Spotlights Et si l'Atelier participait à une startup ?

Spotlights est un média participatif décentalisé. Pour en savoir plus sur le projet (qui est en sommeil faute d'investisseurs), le site est toujours en ligne.

C'est autour d'une bande d'amis qu'a démarré le projet Spotlights en Mai 2018. De fil en aiguille, l'Atelier a été associé au projet et chargé d'en superviser le développement. Le projet était à la pointe des technologies du moment : blockchain, smart-maps, .NET Core.

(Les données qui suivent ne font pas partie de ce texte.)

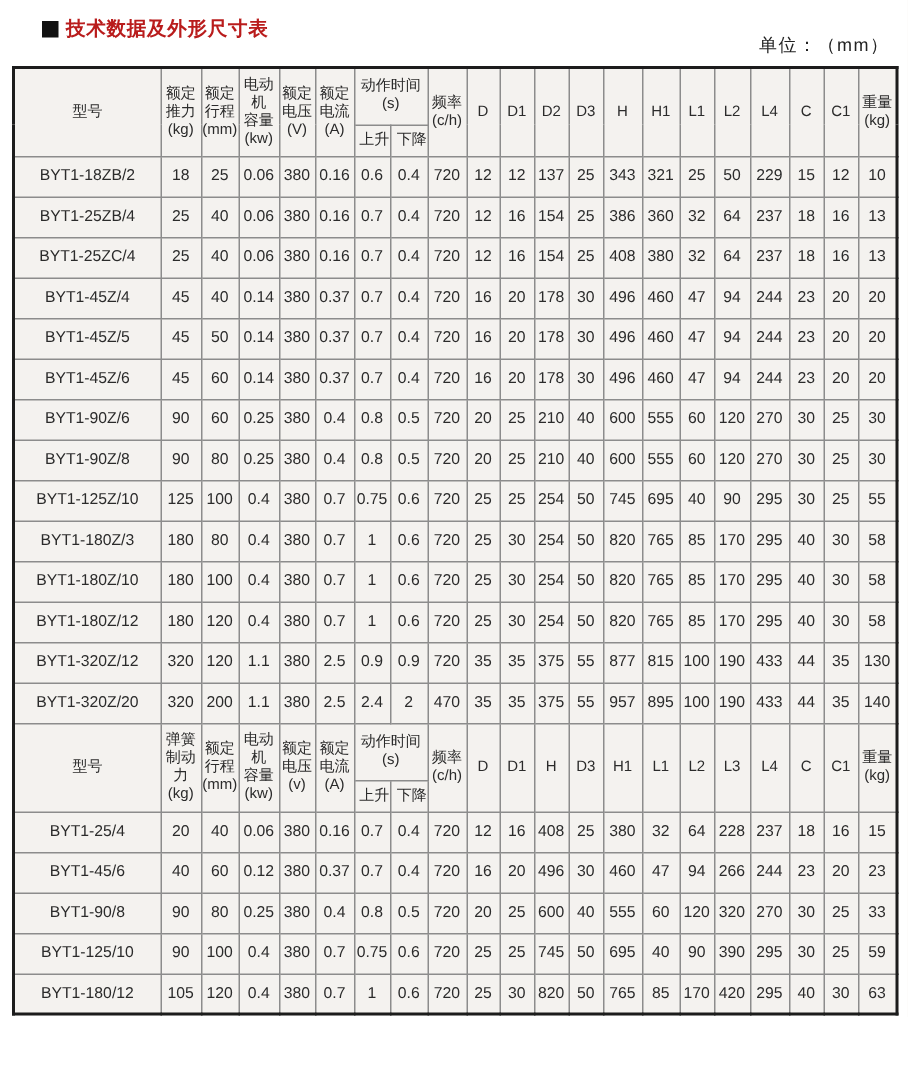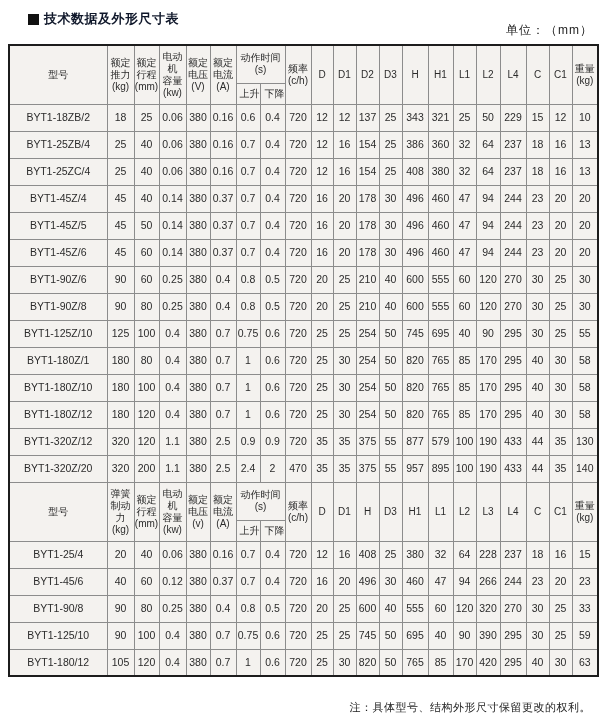--- a/index.html
+++ b/index.html
@@ -10,21 +10,21 @@
     color: #2b2b2b;
     position: relative;
   }
   .page { width: 605px; height: 721px; padding: 8px 8px 0 8px; position: relative; }
 
   .title-bar { display: flex; align-items: center; margin: 2px 0 0 20px; }
   .sq-icon {
     width: 11px; height: 11px; background: #111; display: inline-block;
     margin-right: 5px; flex: 0 0 auto;
   }
-  .title-text { font-size: 13px; font-weight: bold; color: #0f172a; letter-spacing: 0.5px; }
+  .title-text { font-size: 13px; font-weight: bold; color: #b91c1c; letter-spacing: 0.5px; }
 
   .unit-label {
     position: absolute; top: 22px; right: 12px;
     font-size: 12px; color: #222; letter-spacing: 1px;
   }
 
   table.spec {
     border-collapse: collapse; table-layout: fixed;
     width: 589px; margin-top: 16px;
     border: 2px solid #1c1c1c;
@@ -328,21 +328,21 @@
           <td>745</td>
           <td>695</td>
           <td>40</td>
           <td>90</td>
           <td>295</td>
           <td>30</td>
           <td>25</td>
           <td>55</td>
         </tr>
         <tr>
-          <td class="model">BYT1-180Z/1</td>
+          <td class="model">BYT1-180Z/3</td>
           <td>180</td>
           <td>80</td>
           <td>0.4</td>
           <td>380</td>
           <td>0.7</td>
           <td>1</td>
           <td>0.6</td>
           <td>720</td>
           <td>25</td>
           <td>30</td>
@@ -411,21 +411,21 @@
           <td>380</td>
           <td>2.5</td>
           <td>0.9</td>
           <td>0.9</td>
           <td>720</td>
           <td>35</td>
           <td>35</td>
           <td>375</td>
           <td>55</td>
           <td>877</td>
-          <td>579</td>
+          <td>815</td>
           <td>100</td>
           <td>190</td>
           <td>433</td>
           <td>44</td>
           <td>35</td>
           <td>130</td>
         </tr>
         <tr>
           <td class="model">BYT1-320Z/20</td>
           <td>320</td>
@@ -605,14 +605,13 @@
           <td>170</td>
           <td>420</td>
           <td>295</td>
           <td>40</td>
           <td>30</td>
           <td>63</td>
         </tr>
       </tbody>
   </table>
 
-  <div class="note">注：具体型号、结构外形尺寸保留更改的权利。</div>
 </div>
 
 </body></html>

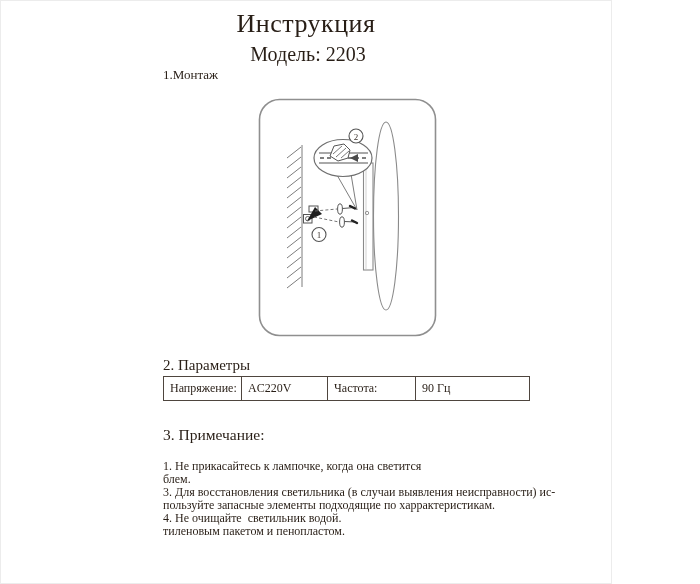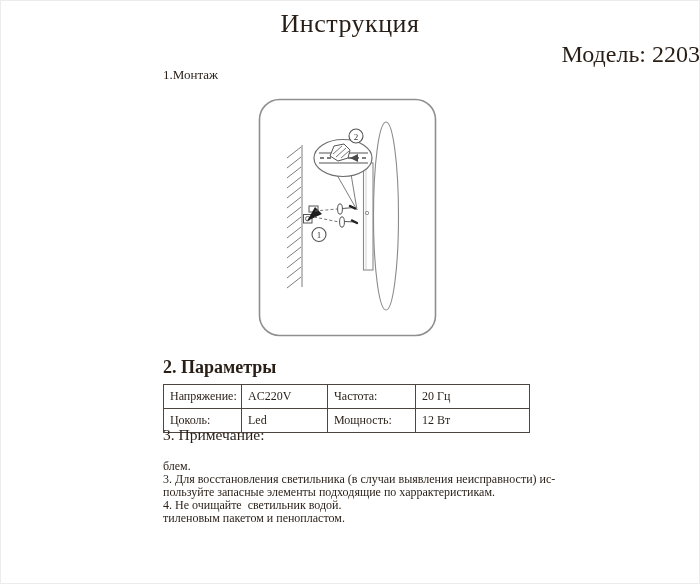--- a/index.html
+++ b/index.html
@@ -1,58 +1,57 @@
 <!DOCTYPE html>
 <html><head>
 <meta charset="utf-8">
 <style>
   html, body { margin: 0; padding: 0; background: #ffffff; }
   .page {
     position: relative;
-    width: 700px;
+    width: 612px;
     height: 584px;
     background: #ffffff;
     font-family: "Liberation Serif", "DejaVu Serif", serif;
     color: #281e16;
     box-shadow: inset 0 0 0 1px #ececec;
     overflow: hidden;
   }
   .title {
     position: absolute;
     left: 0; right: 0; top: 9px;
     text-align: center;
     font-size: 26px;
     line-height: 30px;
     letter-spacing: 0.5px;
   }
   .subtitle {
     position: absolute;
     left: 4px; right: 0; top: 40px;
-    text-align: right;
-    font-size: 24px;
+    text-align: center;
+    font-size: 20px;
     line-height: 28px;
   }
   .h-montage {
     position: absolute;
     left: 163px; top: 67px;
     font-size: 13px;
   }
   .diagram-svg {
     position: absolute;
     left: 258px; top: 98px;
   }
   .h-params {
     position: absolute;
     left: 163px; top: 357px;
-    font-size: 18px;
-    font-weight: bold;
+    font-size: 15px;
   }
   .params-table {
     position: absolute;
-    left: 163px; top: 384px;
+    left: 163px; top: 376px;
     border-collapse: collapse;
     table-layout: fixed;
     font-size: 12px;
     color: #281e16;
   }
   .params-table td {
     border: 1.4px solid #4e453e;
     padding: 0 0 0 6px;
     vertical-align: middle;
     height: 23px;
@@ -176,34 +175,29 @@
   </svg>
 
   <div class="h-params">2. Параметры</div>
 
   <table class="params-table">
     <tbody>
         <tr>
       <td class="col-1">Напряжение:</td>
       <td class="col-2">AC220V</td>
       <td class="col-3">Частота:</td>
-      <td class="col-4">20 Гц</td>
-    </tr>
-    <tr>
-      <td class="col-1">Цоколь:</td>
-      <td class="col-2">Led</td>
-      <td class="col-3">Мощность:</td>
-      <td class="col-4">12 Вт</td>
+      <td class="col-4">90 Гц</td>
     </tr>
   </tbody>
     </table>
 
   <div class="h-notes">3. Примечание:</div>
 
   <div class="notes">
+    <div class="note-line">1. Не прикасайтесь к лампочке, когда она светится</div>
     <div class="note-line">блем.</div>
     <div class="note-line">3. Для восстановления светильника (в случаи выявления неисправности) ис-</div>
     <div class="note-line">пользуйте запасные элементы подходящие по харрактеристикам.</div>
     <div class="note-line">4. Не очищайте  светильник водой.</div>
     <div class="note-line">тиленовым пакетом и пенопластом.</div>
   </div>
 
 </div>
 
 </body></html>

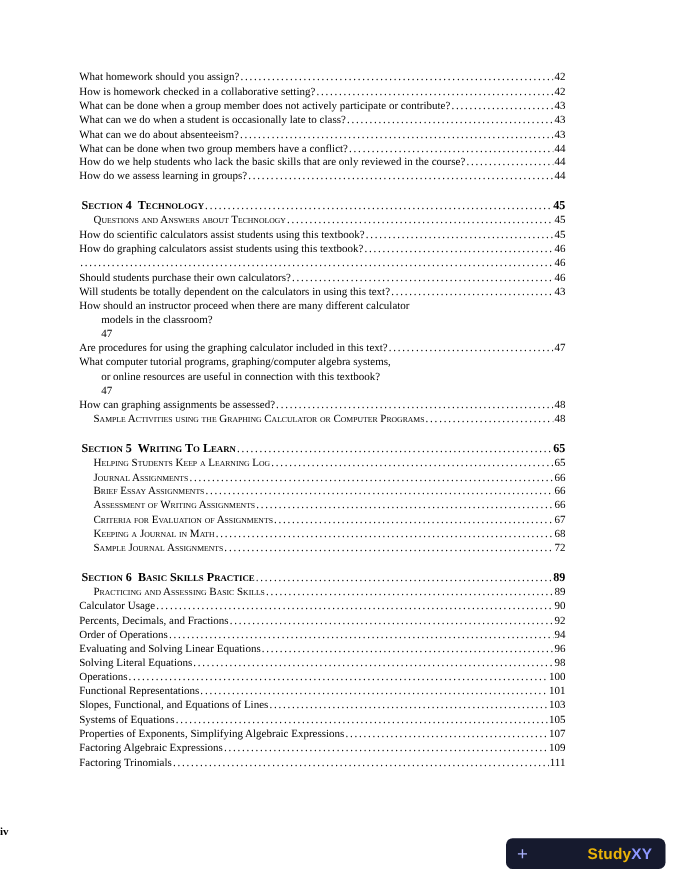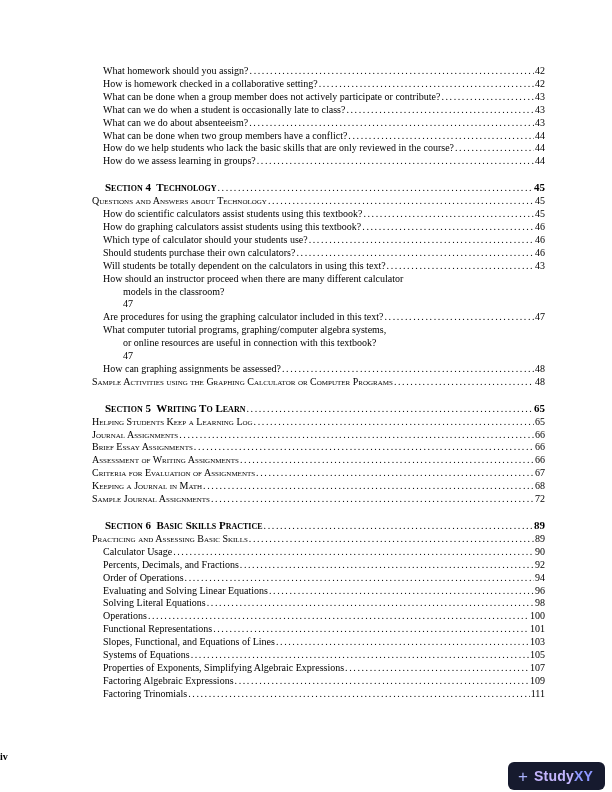--- a/index.html
+++ b/index.html
@@ -9,39 +9,39 @@
     font-family: "Liberation Serif", serif;
   }
   .page {
     position: relative;
     width: 612px; height: 792px;
     background: #ffffff;
     overflow: hidden;
   }
   .toc {
     position: absolute;
-    left: 92px; top: 65px;
+    left: 61px; top: 65px;
     width: 453px;
   }
   .toc-row {
     display: flex;
     align-items: baseline;
     font-size: 10px;
     line-height: 12.9px;
     color: #000;
   }
   .toc-row.gap { margin-top: 13px; }
   .lvl-section {
     padding-left: 13px;
     font-weight: bold;
     font-variant: small-caps;
     font-size: 11px;
     justify-content: flex-end;
   }
-  .lvl-subsection { font-variant: small-caps; }
+  .lvl-subsection { font-variant: small-caps; margin-left: 24px; }
   .lvl-item { padding-left: 11px; }
   .lvl-cont { padding-left: 30px; flex-direction: column; }
   .label { white-space: nowrap; flex: 0 0 auto; }
   .dots {
     flex: 1 1 0;
     min-width: 0;
     overflow: hidden;
     white-space: nowrap;
     margin: 0 1px;
   }
@@ -143,21 +143,20 @@
         <span class="label">How do scientific calculators assist students using this textbook?</span>
         <span class="dots"></span>
         <span class="pagenum">45</span>
       </div>
       <div class="toc-row lvl-item">
         <span class="label">How do graphing calculators assist students using this textbook?</span>
         <span class="dots"></span>
         <span class="pagenum">46</span>
       </div>
       <div class="toc-row lvl-item">
-        <span class="label">Which type of calculator should your students use?</span>
         <span class="dots"></span>
         <span class="pagenum">46</span>
       </div>
       <div class="toc-row lvl-item">
         <span class="label">Should students purchase their own calculators?</span>
         <span class="dots"></span>
         <span class="pagenum">46</span>
       </div>
       <div class="toc-row lvl-item">
         <span class="label">Will students be totally dependent on the calculators in using this text?</span>
@@ -304,16 +303,16 @@
         <span class="label">Factoring Trinomials</span>
         <span class="dots"></span>
         <span class="pagenum">111</span>
       </div>
     </div>
 
   <div class="footer-num">iv</div>
 
   <div class="badge" style="background: rgb(22, 26, 46);">
     <span class="badge-plus" style="color: rgb(169, 177, 251);">+</span>
-    <span class="badge-text"><span style="color: #c4b5fd;">Study</span><span style="color: rgb(141, 151, 255);">XY</span></span>
+    <span class="badge-text"><span style="color: #eab308; margin-left: 48px;">Study</span><span style="color: rgb(141, 151, 255);">XY</span></span>
   </div>
 
 </div>
 
 </body></html>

Le code était envisagé comme un squelette (ou tracer bullet en anglais), à savoir un code prévu pour avancer dans un environnement fonctionnel changeant ou incertain, permettant de lever itérativement les voiles de brouillard.

Le projet n'a pas trouvé son financement, le développement n'est pas arrivé à son terme, mais la méthode de développement utilisée a permis d'obtenir un code assez indépendant du monde extérieur, vieillissant très peu. La logique métier est découplée de l'infrastructure grâce à la Clean Architecture. Ainsi le projet peut rester en sommeil sans s'abîmer et ressortir un beau jour si des investisseurs se présentent.
Les principes du Clean Code, de DDD et TDD garantissent qu'un développeur reprennant le code pourra facilement se l'approprier, sans avoir besoin d'effectuer une obscure et coûteuse rétro-ingénierie.

Si Spotlights reprenait demain, l'Atelier serait bien évidemment de la partie.